Content starts
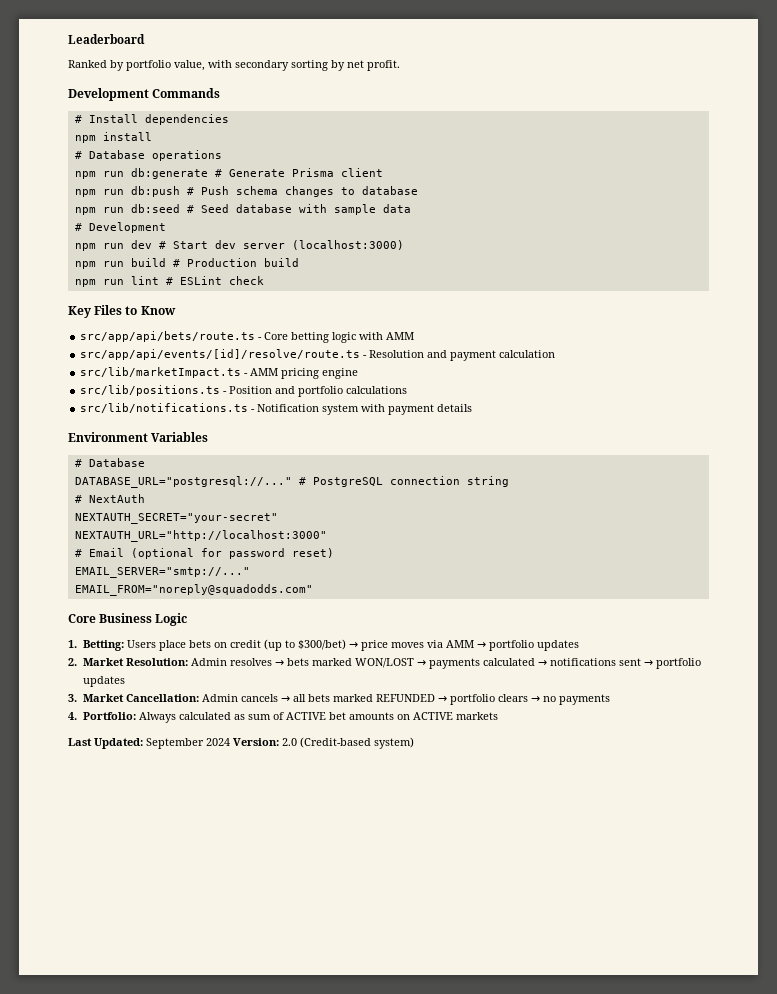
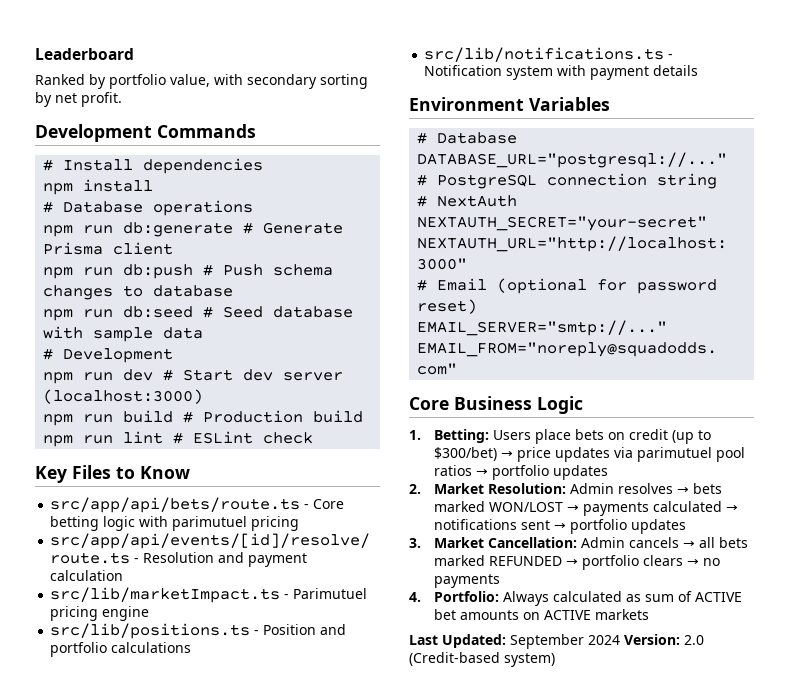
- src/app/api/bets/route.ts - Core betting logic with AMM
+ src/app/api/bets/route.ts - Core betting logic with parimutuel pricing
- src/lib/marketImpact.ts - AMM pricing engine
+ src/lib/marketImpact.ts - Parimutuel pricing engine
- 1. Betting: Users place bets on credit (up to $300/bet) → price moves via AMM → portfolio updates
+ 1. Betting: Users place bets on credit (up to $300/bet) → price updates via parimutuel pool ratios → portfolio updates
Content ends
◆ **What the task requires**: Copy each line of the listing that contains the string "pricing".

◆ **Finished task**:
+ src/app/api/bets/route.ts - Core betting logic with parimutuel pricing
- src/lib/marketImpact.ts - AMM pricing engine
+ src/lib/marketImpact.ts - Parimutuel pricing engine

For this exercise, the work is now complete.